Zaczarowana bramka Placha. Słowak z interwencją sezonu, Piast z ważnym punktem

14.03.2021

Mimo szeregu okazji i całkiem zaciętego przebiegu rywalizacji, w dzisiejszym meczu Lecha Poznań z Piastem Gliwice nie padła żadna bramka. Bez dwóch zdań za największego bohatera po stronie przyjezdnych trzeba uznać Frantiska Placha, który poza pewną postawą w bramce, w jednej z sytuacji popisał się chyba najefektowniejszą paradą dotychczasowej części rozgrywek.

Rafał Rusek/PressFocus

W 2015 roku wydarzyło się naprawdę wiele istotnych wydarzeń, natomiast Piast Gliwice z pewnością zapamiętał ten rok z dwóch ważnych powodów. To właśnie wtedy podopieczni Radosława Latala niespodziewanie dołączyli do grona czołowych drużyn polskiej Ekstraklasy, a ponadto w tym samym roku „niebiesko-czerwoni” po raz ostatni odnieśli zwycięstwo na stadionie w Poznaniu. Jak sporo wody w Wiśle upłynęło od tego czasu niech świadczy fakt, że jedyną bramkę w tamtym spotkaniu zdobył Czech Kamil Vacek, a w składzie Piasta znajdowali się wówczas tacy zawodnicy jak Patrik Mraz, Radosław Murawski czy też Martin Nespor.

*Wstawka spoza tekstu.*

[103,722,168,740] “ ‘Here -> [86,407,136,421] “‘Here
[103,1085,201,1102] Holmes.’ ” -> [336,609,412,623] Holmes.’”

Od tego momentu obiekt przy Bułgarskiej stał się dla gliwiczan niezdobytą twierdzą - w końcu od sierpnia 2015 roku Piast rozegrał na nim pięć spotkań, zdobywając w tych pojedynkach zaledwie dwa punkty i tracąc w nich aż 13 bramek. Nic więc dziwnego, że podopieczni Waldemara Fornalika zamierzali przerwać tą niekorzystną passę - w końcu zwycięstwo na bardzo trudnym terenie zapewniłoby im nie tylko wyprzedzenie „Kolejorza” w tabeli, ale ponadto umożliwiłoby im awans nawet na szóstą lokatę. 

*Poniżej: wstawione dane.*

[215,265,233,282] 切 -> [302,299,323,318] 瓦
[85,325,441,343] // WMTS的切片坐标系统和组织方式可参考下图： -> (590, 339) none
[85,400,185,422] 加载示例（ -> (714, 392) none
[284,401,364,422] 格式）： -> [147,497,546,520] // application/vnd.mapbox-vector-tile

- Za nami naprawdę intensywny tydzień, ale też bardzo udany. Trzy zwycięstwa, dwa z nich na trudnych terenach i jeden u siebie. Na pewno z optymizmem patrzymy w przyszłość, jednak teraz skupiamy się tylko na meczu z Lechem i mam nadzieję, że przywieziemy punkty z Poznania. Chcemy wygrywać i być na wyższym miejscu w tabeli niż te, które teraz zajmujemy. W Lechu jest podobnie, dlatego będzie to starcie dwóch drużyn, które jeszcze chcą się podłączyć do walki o wysokie pozycje - zapewniał przed pierwszym gwizdkiem pomocnik Patryk Sokołowski, jednak przed pierwszym gwizdkiem martwić mógł fakt, że jego zespół nie przystąpił do niedzielnej rywalizacji w najmocniejszym składzie. 

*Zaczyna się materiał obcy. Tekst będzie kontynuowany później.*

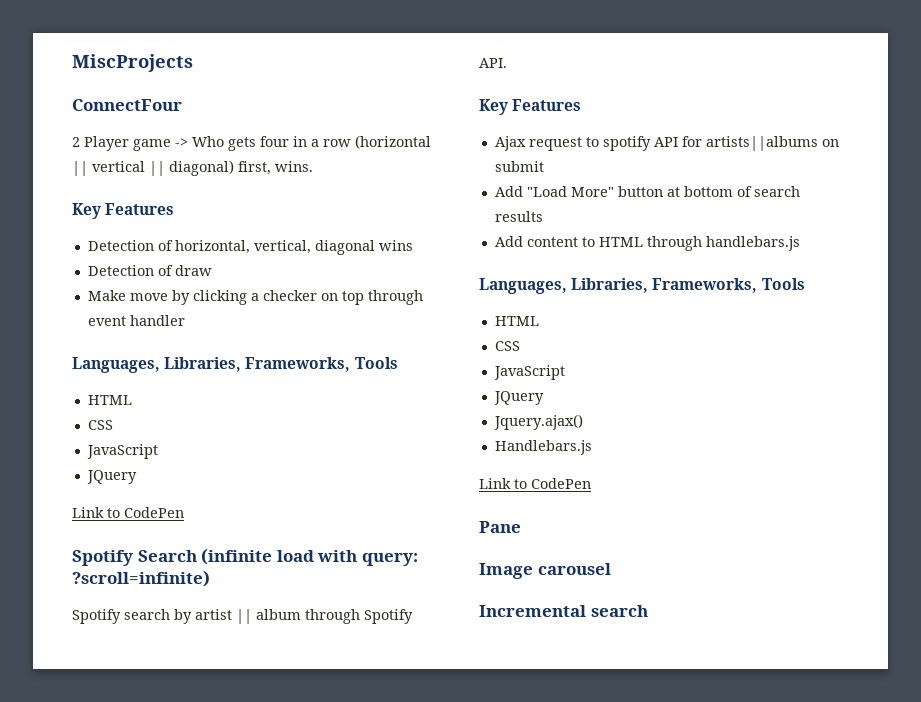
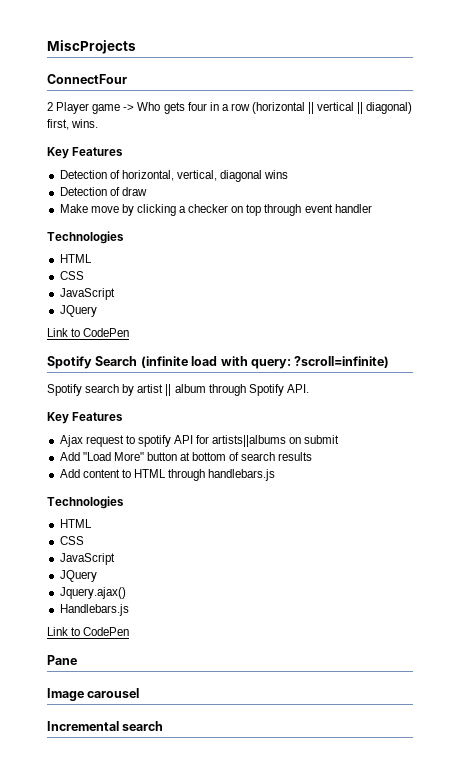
[72,357,398,373] Languages, Libraries, Frameworks, Tools -> [47,231,124,244] Technologies
[479,278,805,294] Languages, Libraries, Frameworks, Tools -> [47,496,124,509] Technologies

Drobny uraz wyeliminował bowiem z gry najlepszego strzelca zespołu - Jakuba Świerczoka, a już wcześniej było wiadome, że z powodu kontuzji trener Fornalik nie będzie mógł skorzystać z niezwykle skutecznego w ostatnich tygodniach jokera, Tiago Alvesa. Mimo to przyjezdni starali się nie tracić rezonu, a w 21. minucie mieli oni wręcz znakomitą okazję na otwarcie wyniku. Po błędzie Thomasa Rogne Michał Żyro zdołał dojść do sytuacji sam na sam z bramkarzem, ale w kluczowym momencie zabrakło mu zimnej krwi i nie zdołał on przelobować wychodzącego Mickey’ego van der Harta. Co prawda szanse na dobicie tej próby mieli jeszcze Arkadiusz Pyrka oraz Kristopher Vida, ale w obu przypadkach defensywa Lecha wykazała się już odpowiednią czujnością. Niedługo później dobrą okazję miał jeszcze ostatni z wymienionych zawodników, ale golkiper umiejętnie sparował finezyjny strzał Węgra z okolic 16 metra.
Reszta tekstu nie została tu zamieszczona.